Re: Deleting takes days, should I add some index?

From: David Rowley <dgrowleyml(at)gmail(dot)com>
To: Alexander Farber <alexander(dot)farber(at)gmail(dot)com>
Cc: pgsql-general <pgsql-general(at)postgresql(dot)org>
Subject: Re: Deleting takes days, should I add some index?
Date: 2021-02-25 20:48:51
Message-ID: CAApHDvrC3iVcfjU5-bKQfE-Hxy7_Jr24mv18EzMcqUZLAu0qGw@mail.gmail.com
Views: Raw Message | Whole Thread | Download mbox | Resend email
Thread:
Lists: pgsql-general

On Fri, 26 Feb 2021 at 02:06, Alexander Farber
<alexander(dot)farber(at)gmail(dot)com> wrote:
> However the deletion still takes forever and I have to ctrl-c it:
>
> # delete from words_games where created < now() - interval '12 month';
>
> Do you please have any further suggestions?
>
> When I try to prepend "explain analyze" to the above query, then in the production database it also lasts forever.

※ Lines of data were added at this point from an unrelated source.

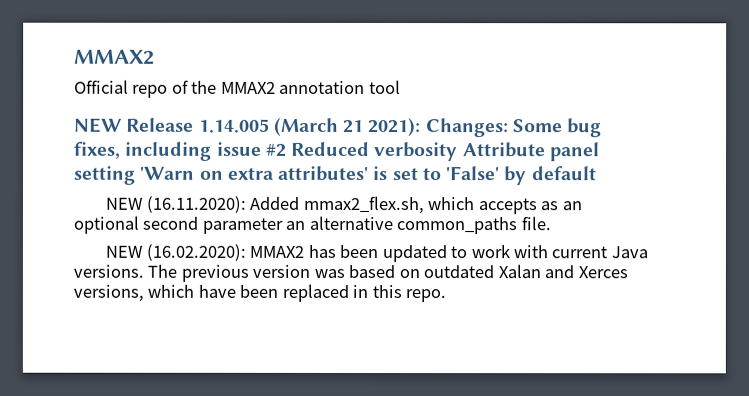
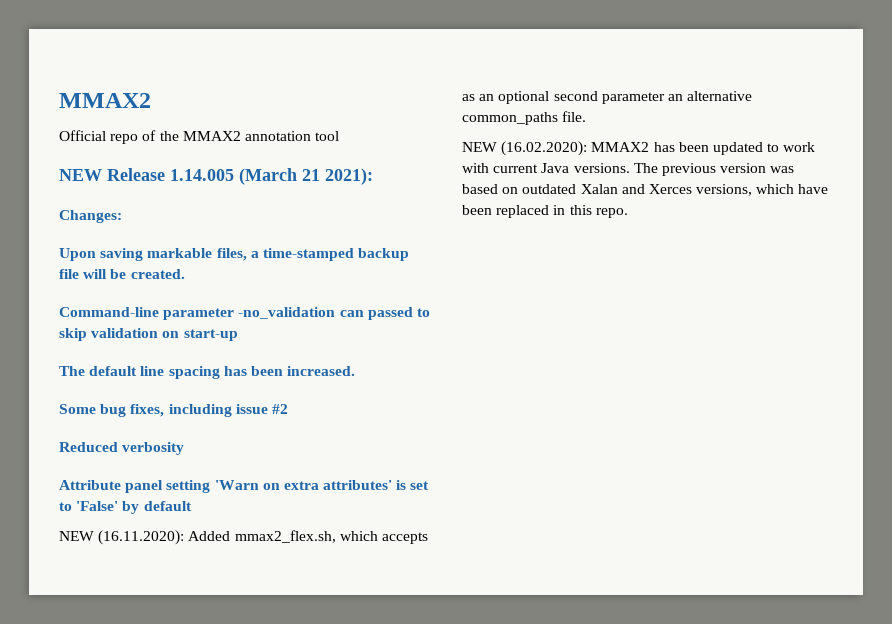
(422, 127) none -> (373, 176) //
(509, 128) none -> [59,248,410,261] [59,269,185,279] [59,307,430,320] [59,328,238,341] [59,366,356,379] // Upon saving markable files, a time-stamped backup file will be created. // Command-line parameter -no_validation can passed to skip validation on start-up // The default line spacing has been increased. //
(287, 150) none -> (288, 409) //
(459, 151) none -> (185, 448) //

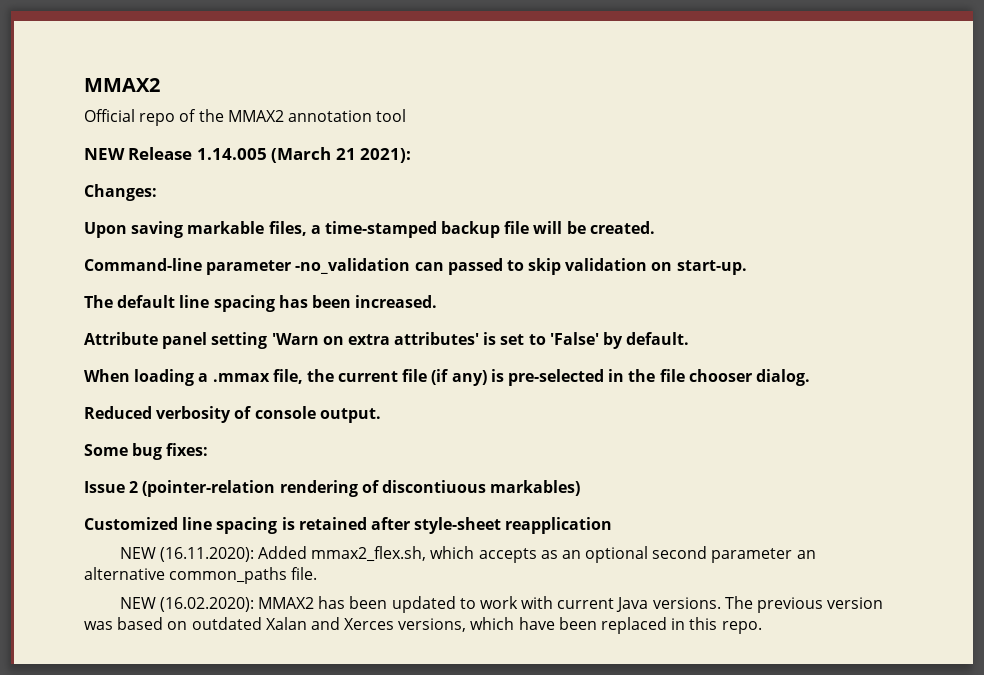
[183,329,238,341] start-up -> [676,260,747,275] start-up.
[59,404,288,417] [59,442,185,455] // Some bug fixes, including issue #2 // Reduced verbosity -> (438, 301) none
[143,501,192,511] default -> [626,332,690,345] [84,369,810,386] [84,406,381,423] [84,443,209,460] [84,480,581,497] [84,517,613,534] default. // When loading a .mmax file, the current file (if any) is pre-selected in the file chooser dialog. // Reduced verbosity of console output. // Some bug fixes: // Issue 2 (pointer-relation rendering of discontiuous markables) // Customized line spacing is retained after style-sheet reapplication

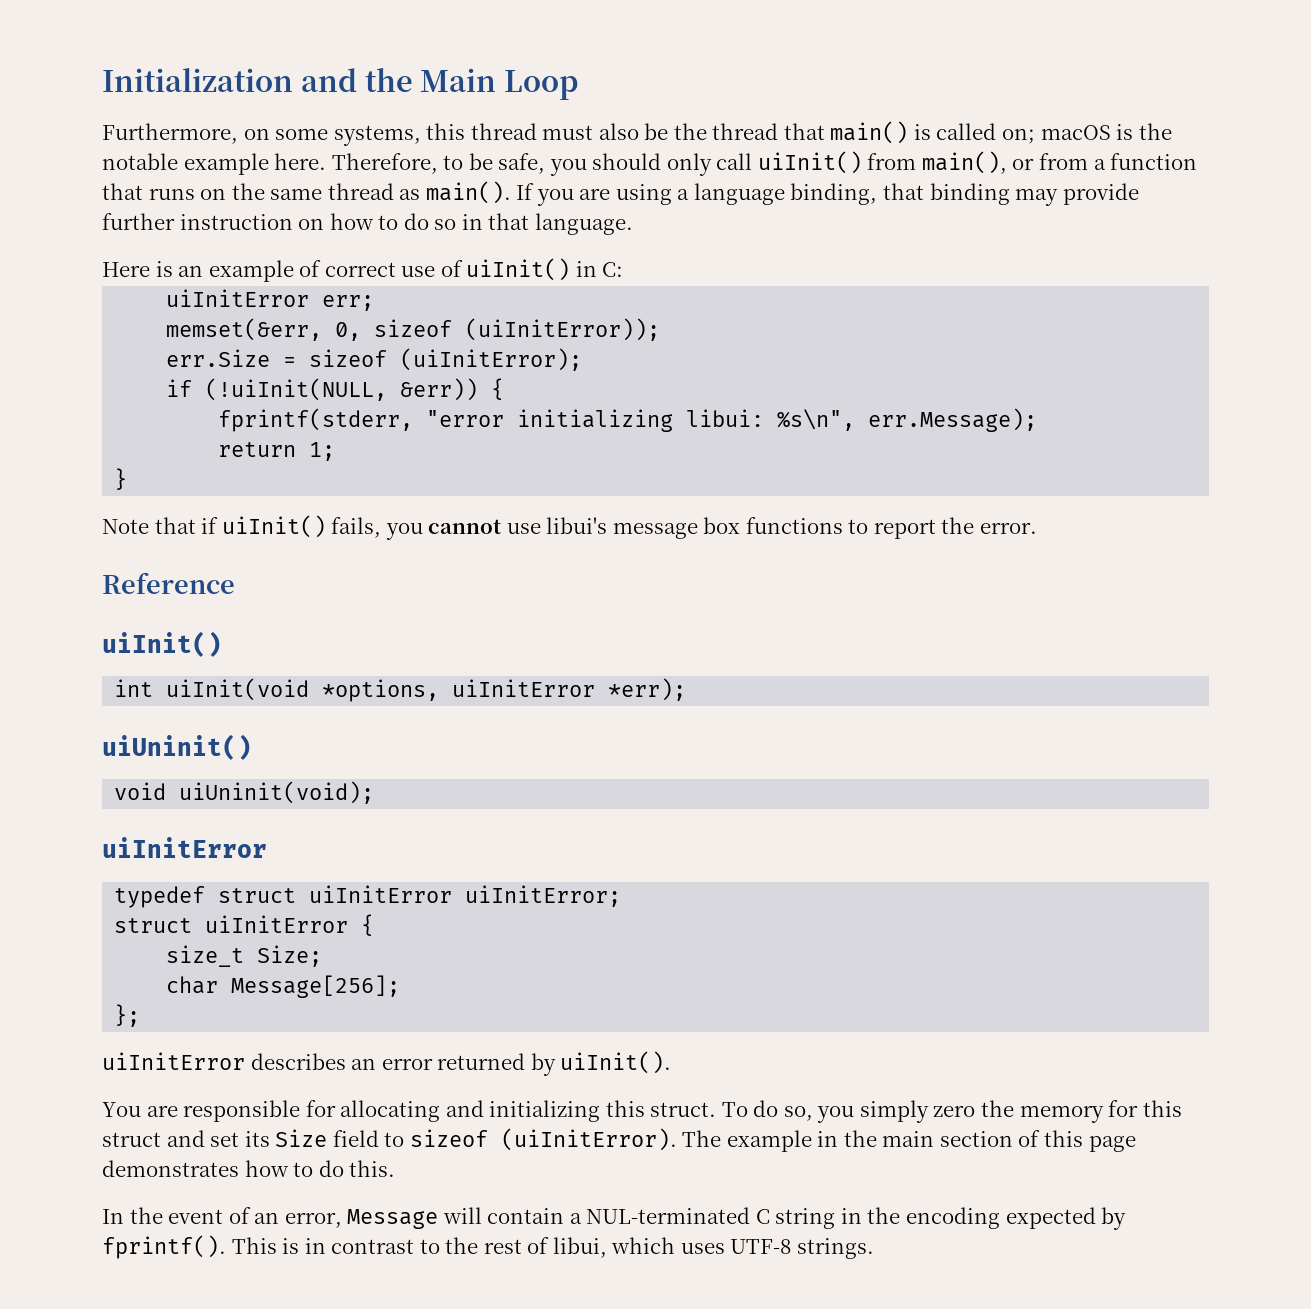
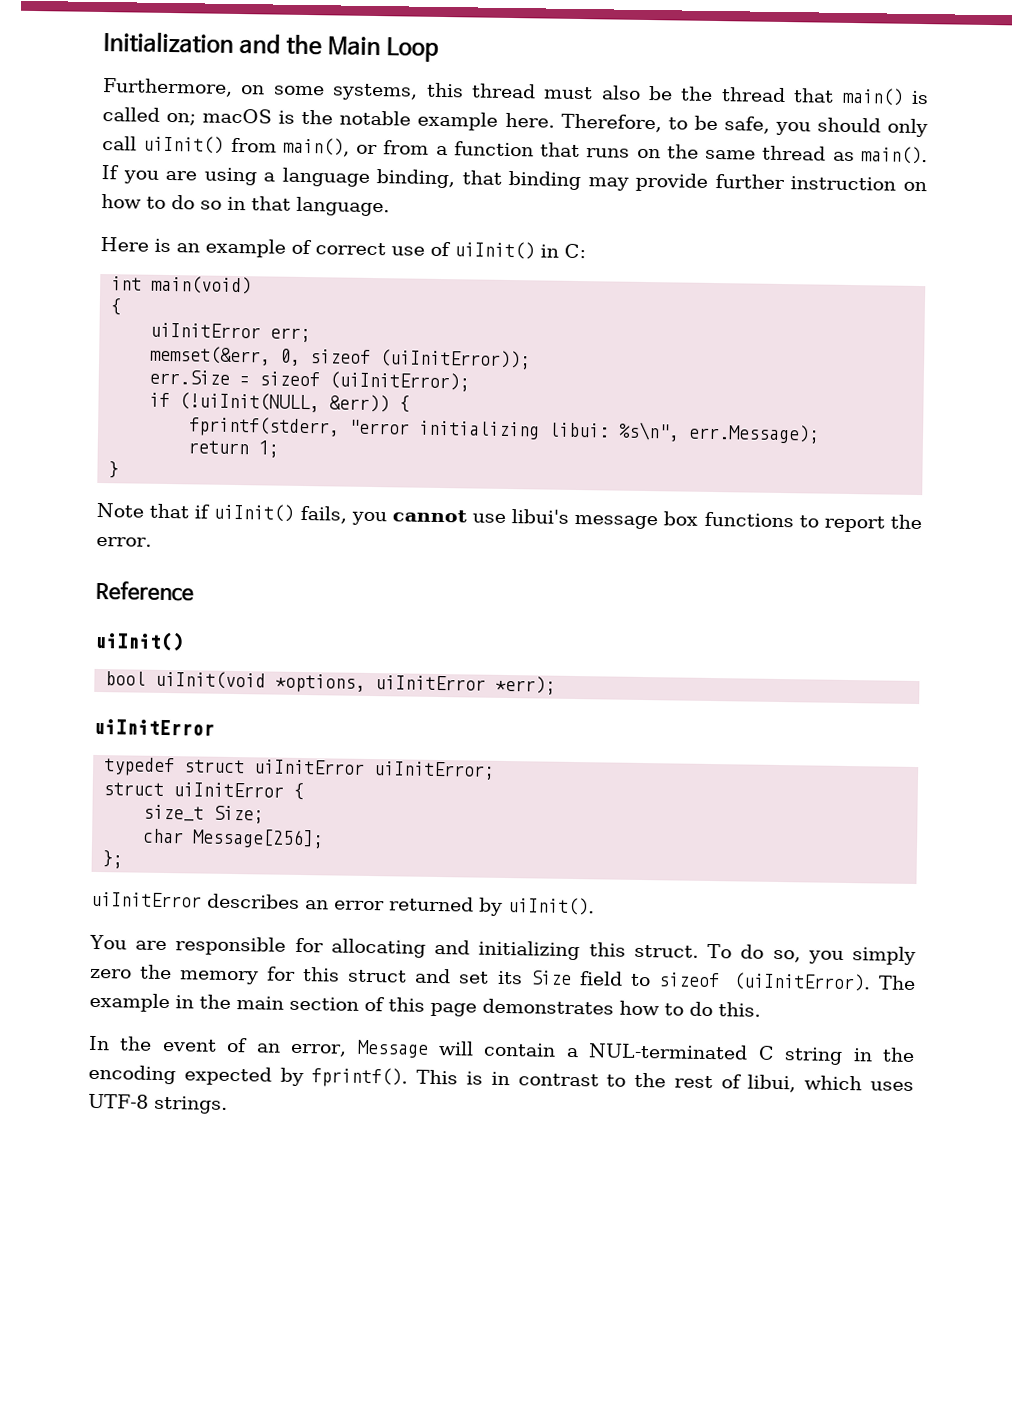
(624, 269) none -> [111,275,253,295] [110,298,122,316] // int main(void) // {
[114,679,154,697] int -> [105,671,147,686] bool
[102,734,252,760] [114,781,375,804] // uiUninit() // void uiUninit(void); -> (557, 685) none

EXPLAIN with ANALYZE executes the query. So it'll probably to take just as long.

Since your foreign keys perform a cascade delete on the tables
referencing the tables you're deleting from, any records in those
referencing tables will be deleted too. You must also look at those
referencing tables and see what references those and index the
column(s) which are referencing.

Here's a simplified example that's easier to understand than your case.

Setup:
create table t1 (id int primary key);
create table t2 (id int primary key, t1_id int not null references t1
on update cascade on delete cascade);
create index on t2 (t1_id);
create table t3 (id int primary key, t2_id int not null references t2
on update cascade on delete cascade);

So I have 2 levels of reference. t2 -> t1 and t3 -> t2.
If I remove a row from t1 then PostgreSQL must perform: DELETE FROM t2
WHERE t1_id = <id value of t1 row deleted>;

Luckily I indexed t2(t1_id), so that should be fast.

Since t3 references t2, the database must also perform: DELETE FROM t3
WHERE t2_id = <id value of t2 row deleted>; for the row that gets
removed from t2.

Unfortunately, I forgot to index t3(t2_id).

Let me insert some data and see how the lack of index effects performance:

insert into t1 select x from generate_Series(1,1000000) x;
insert into t2 select x,x from generate_Series(1,1000000) x;
insert into t3 select x,x from generate_Series(1,1000000) x;

Delete 100 records.

delete from t1 where id <= 100;
DELETE 100
Time: 8048.975 ms (00:08.049)

Pretty slow.

create index on t3 (t2_id);
CREATE INDEX

(truncate t1 cascade and reinsert the data)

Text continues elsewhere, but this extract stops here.